There’s virtually no doubt that Jerry Brown will win re-election to a record fourth term as governor on Nov. 4.
He’s so confident that he’s spending little of his campaign treasury and ignoring Republican challenger Neel Kashkari.
Saying Brown is near-certain to win is not the same as saying he should.
The latter hinges on whether he’s content with half-measures or if he truly intends to revive effective governance, as he promised.
It appears that Brown has a personal checklist he believes will earn him a better place in the history books than did his first eight-year stint that began with his election 40 years ago.
Brown 1.0 was an ambitious young politician in a hurry, running for president twice and the Senate once and displaying only occasional interest in governing.
Whatever other motives he may have had for seeking the governorship again, building a better legacy was certainly one.

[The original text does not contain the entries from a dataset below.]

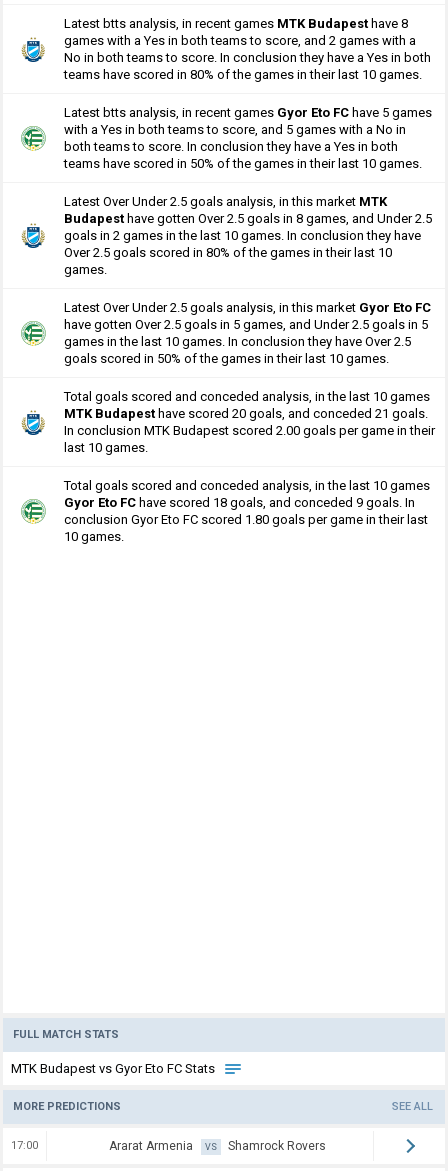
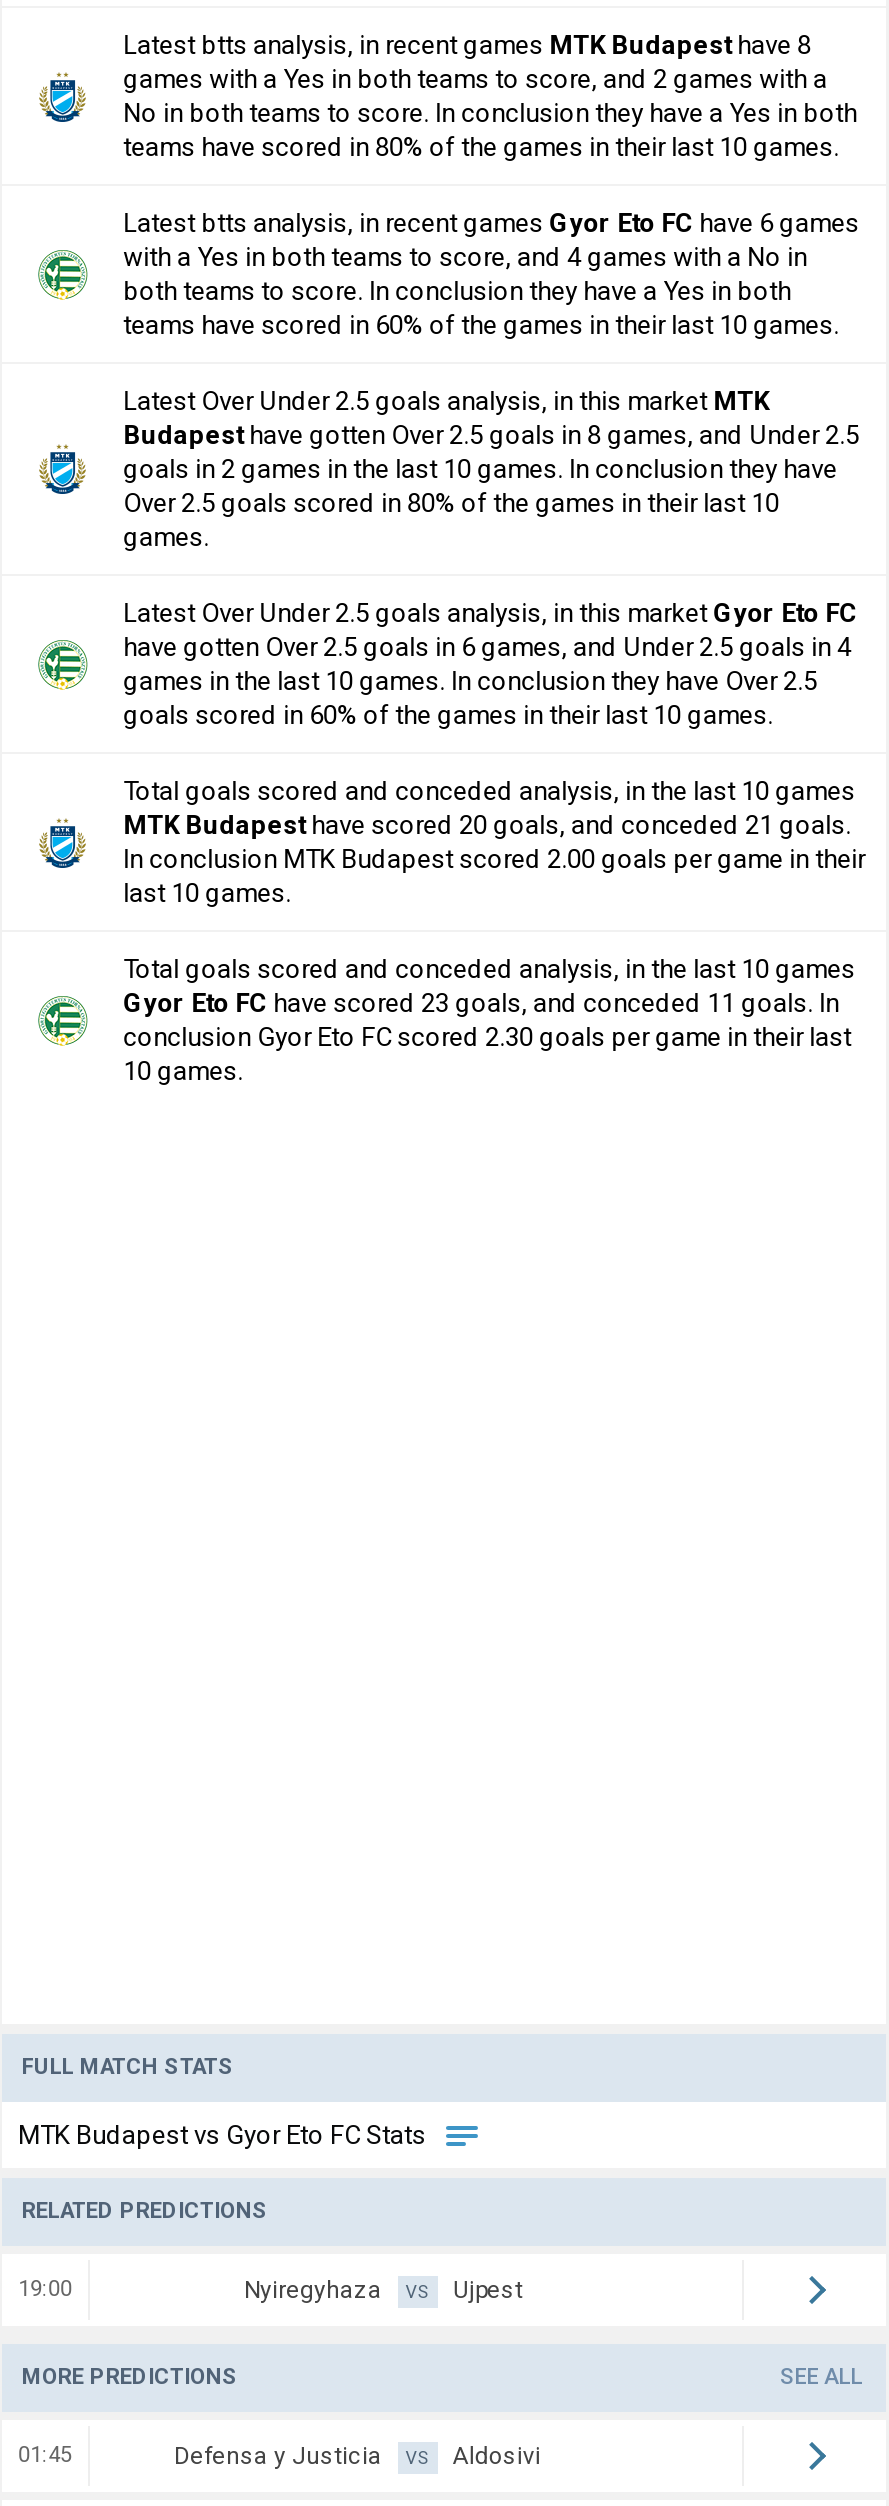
- Latest btts analysis, in recent games Gyor Eto FC have 5 games
+ Latest btts analysis, in recent games Gyor Eto FC have 6 games

- with a Yes in both teams to score, and 5 games with a No in
+ with a Yes in both teams to score, and 4 games with a No in

- teams have scored in 50% of the games in their last 10 games.
+ teams have scored in 60% of the games in their last 10 games.

- have gotten Over 2.5 goals in 5 games, and Under 2.5 goals in 5
+ have gotten Over 2.5 goals in 6 games, and Under 2.5 goals in 4

- goals scored in 50% of the games in their last 10 games.
+ goals scored in 60% of the games in their last 10 games.

- Gyor Eto FC have scored 18 goals, and conceded 9 goals. In
+ Gyor Eto FC have scored 23 goals, and conceded 11 goals. In

- conclusion Gyor Eto FC scored 1.80 goals per game in their last
+ conclusion Gyor Eto FC scored 2.30 goals per game in their last

+ RELATED PREDICTIONS
+ 19:00
+ Nyiregyhaza
+ VS
+ Ujpest

- 17:00
- Ararat Armenia
+ 01:45
+ Defensa y Justicia

- Shamrock Rovers
+ Aldosivi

Brown 2.0 has been much more engaged in governance, but his record to date contains unproven and/or partial solutions to problems they purport to address.
Will, for example, diverting more state aid into school districts with large numbers of poor and/or English-learner students actually improve their academic accomplishments?
It’s an untested theory that could be nothing more than a feel-good gesture – checking “education reform” off Brown’s list without having a concrete impact, particularly if extra money is not tightly focused on the kids it’s supposed to help.
That’s also true of Brown’s moves on public employee pensions, workers’ compensation, water management and prison overcrowding.
All are, essentially, works in progress with cloudy outcomes, as are his pet bullet train and water tunnel projects.
Then there’s the state budget that Brown, seeking the governorship in 2010 after a 28-year absence, pledged to balance.
Yes, the budget is currently balanced – if one ignores some pesky debts such as retiree health care – due largely to an improved economy and a voter-approved tax increase. Brown has been tighter with a buck than his fellow Democrats would like, but even so, general fund spending is up 25 percent since 2011.
Meanwhile, the tax hike is temporary, another recession could strike as the global economy slows, and Brown’s Proposition 2 is a tepid response to chronic fiscal volatility.
Then there are issues that Brown has skipped, such as a deteriorating highway system and the nation’s highest poverty rate.
He’s talked about fostering job creation, but enacted only questionable and costly subsidies for movie and aerospace industries.
If Brown intends to spend political capital on difficult, long-festering governance issues, he deserves four more years. If he intends, however, to merely check a few more items off his bucket list, that’s another story.
Only he knows which path he would travel.